In this post, I want to explain how to create a text analytics application in BlueMix using UIMA, and share sample code to show how to get started.
First, some background if you’re unfamiliar with the jargon.
What is UIMA?
UIMA (Unstructured Information Management Architecture) is an Apache framework for building analytics applications for unstructured information and the OASIS standard for content analytics.
It’s perhaps better known for providing the architecture for the question answering system IBM Watson.
What is BlueMix?
It’s in open beta at the moment, so you can sign up and have a play.
I’ve never used BlueMix before, or Cloud Foundry for that matter, so this was a chance for me to write my first app for it.
A UIMA “Hello World” for BlueMix
I’ve written a small sample to show how UIMA and BlueMix can work together. It provides a REST API that you can submit text to, and get back a JSON response with some attributes found in the text (long words, capitalised words, and strings that look like email addresses).
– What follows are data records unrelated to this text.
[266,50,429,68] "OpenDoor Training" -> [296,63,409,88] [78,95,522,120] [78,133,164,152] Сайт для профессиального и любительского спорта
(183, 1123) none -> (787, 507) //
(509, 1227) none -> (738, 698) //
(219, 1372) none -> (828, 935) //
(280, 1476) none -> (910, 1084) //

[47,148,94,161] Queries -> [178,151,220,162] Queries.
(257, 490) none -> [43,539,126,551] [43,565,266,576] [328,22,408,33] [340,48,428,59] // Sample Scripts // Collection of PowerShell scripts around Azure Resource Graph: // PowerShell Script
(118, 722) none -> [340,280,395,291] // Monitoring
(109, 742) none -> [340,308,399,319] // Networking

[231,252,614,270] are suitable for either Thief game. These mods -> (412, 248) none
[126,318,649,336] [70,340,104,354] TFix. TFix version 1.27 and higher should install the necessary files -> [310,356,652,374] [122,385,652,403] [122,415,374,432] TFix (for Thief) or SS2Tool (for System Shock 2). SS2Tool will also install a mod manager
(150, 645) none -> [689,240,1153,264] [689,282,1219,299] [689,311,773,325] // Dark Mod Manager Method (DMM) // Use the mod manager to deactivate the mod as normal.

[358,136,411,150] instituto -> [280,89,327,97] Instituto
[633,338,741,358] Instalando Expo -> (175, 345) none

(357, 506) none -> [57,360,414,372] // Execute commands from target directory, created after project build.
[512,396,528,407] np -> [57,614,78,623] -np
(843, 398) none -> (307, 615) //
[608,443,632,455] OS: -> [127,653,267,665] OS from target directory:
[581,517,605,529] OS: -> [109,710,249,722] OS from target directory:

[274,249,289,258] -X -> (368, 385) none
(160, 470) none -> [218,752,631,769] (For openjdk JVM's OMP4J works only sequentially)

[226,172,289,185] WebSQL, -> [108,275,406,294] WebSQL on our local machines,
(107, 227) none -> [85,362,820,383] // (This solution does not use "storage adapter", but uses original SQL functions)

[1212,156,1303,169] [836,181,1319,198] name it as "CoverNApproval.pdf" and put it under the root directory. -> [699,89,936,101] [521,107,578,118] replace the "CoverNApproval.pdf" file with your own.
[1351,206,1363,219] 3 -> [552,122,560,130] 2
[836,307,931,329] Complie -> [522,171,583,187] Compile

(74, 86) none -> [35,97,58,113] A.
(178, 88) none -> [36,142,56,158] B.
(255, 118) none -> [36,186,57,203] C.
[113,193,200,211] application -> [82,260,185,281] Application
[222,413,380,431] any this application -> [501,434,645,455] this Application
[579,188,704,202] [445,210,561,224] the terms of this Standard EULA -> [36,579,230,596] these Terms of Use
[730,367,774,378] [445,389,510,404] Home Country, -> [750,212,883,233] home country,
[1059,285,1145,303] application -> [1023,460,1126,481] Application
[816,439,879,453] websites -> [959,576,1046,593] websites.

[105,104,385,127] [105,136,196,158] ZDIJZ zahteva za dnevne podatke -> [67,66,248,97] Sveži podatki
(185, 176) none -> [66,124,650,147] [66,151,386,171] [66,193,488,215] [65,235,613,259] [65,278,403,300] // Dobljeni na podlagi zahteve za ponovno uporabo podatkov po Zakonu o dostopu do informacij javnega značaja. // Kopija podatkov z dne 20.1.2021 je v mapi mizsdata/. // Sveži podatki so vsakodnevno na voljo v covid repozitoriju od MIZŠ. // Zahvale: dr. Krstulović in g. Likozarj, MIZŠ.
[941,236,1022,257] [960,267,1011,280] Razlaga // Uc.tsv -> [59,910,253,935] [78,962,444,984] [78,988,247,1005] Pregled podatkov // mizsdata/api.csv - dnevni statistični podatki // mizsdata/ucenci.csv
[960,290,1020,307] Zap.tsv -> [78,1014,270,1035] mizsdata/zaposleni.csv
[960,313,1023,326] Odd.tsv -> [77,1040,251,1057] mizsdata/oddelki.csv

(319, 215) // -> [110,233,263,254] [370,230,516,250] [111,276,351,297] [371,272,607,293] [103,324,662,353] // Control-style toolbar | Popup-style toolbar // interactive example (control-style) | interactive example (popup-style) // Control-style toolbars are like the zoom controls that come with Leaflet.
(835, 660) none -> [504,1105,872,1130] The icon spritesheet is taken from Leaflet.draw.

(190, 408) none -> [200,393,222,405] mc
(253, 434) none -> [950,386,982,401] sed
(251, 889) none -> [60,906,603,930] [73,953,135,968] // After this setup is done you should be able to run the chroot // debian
The “analytics” that the app is doing is trivial at best, but this is just a Hello World. For now my aim isn’t to produce a useful analytics solution, but to walk through the configuration needed to define a UIMA analytics pipeline, wrap it in a REST API using Wink, and deploy it as a BlueMix application.
When I get a chance, I’ll write a follow-up post on making something more useful.
You can try out the sample on BlueMix as it’s deployed to bluemix.net
The source is on GitHub at github.com/dalelane/bluemixuima.
In the rest of this post, I’ll walk through some of the implementation details.
Runtimes and services
Creating an application in BlueMix is already well documented so I won’t reiterate those steps, other than to say that as Apache UIMA is a Java SDK and framework, I use the Liberty for Java runtime.
I’m not using any of the services in this simple sample.
The app is bundled up in a war file, which is what we deploy. This is specified in manifest.yml.
I’m deploying from eclipse, too, using the Cloud Foundry plugins for eclipse.
The type system is defined in an XML descriptor file and specifies the different annotations that can be created by this pipeline, and the attributes that they have.
Running JCasGen in eclipse on that descriptor generates Java classes representing those types.
The pipeline is also defined in XML descriptors: one overall aggregate descriptor which imports three primitive descriptors for each of the three annotators in my sample pipeline : one to find email addresses, one to find capitalised words and one to find long words.
Note that the imports in the aggregate descriptor need to be relative so that they keep working once you deploy to BlueMix.
These XML descriptor files are all added to the war file by being included in the build.xml with a fileset include.
Each of the primitive descriptor files specifies the fully qualified class name for the Java implementation of the annotator.
There are three annotators in this sample. (XML files with names starting “primitiveAeDescriptor”).
Each uses a regular expression to find things to annotate in the text. This isn’t intended to be an indication that this is how things should be done, just that it makes for a simple and stateless demonstration without any additional dependencies.
The UIMA pipeline is defined in a single Java class.
It creates a CAS pool to make it easier to handle multiple concurrent requests, and avoid the overhead of creating a CAS for every request.
Once the CAS has passed through the pipeline, the annotations are immediately copied out of the CAS into a POJO, so that the CAS can be returned to the pool.
The war file deployed to BlueMix contains a web.xml which specifies the servlet that implements the REST API.
The list of API endpoints is a list of classes that Wink uses. There is only one API endpoint, so only one class listed.
Everything is defined using annotations, and Wink handles turning the response into a JSON payload.
I think that’s pretty much it.
It’s live at uimahelloworld.ng.bluemix.net.
Like I said, it’s very simple. The Java itself isn’t particularly complex. My reason for sharing it was to provide a boilerplate config for defining a UIMA analytics pipeline, wrapping it in a REST API, and deploying it to BlueMix.
Once you’ve got that working, you can do text analytics in BlueMix as complex as whatever you can dream up for your annotators.
When I get time, I’ll write a follow-up post sharing what that could look like.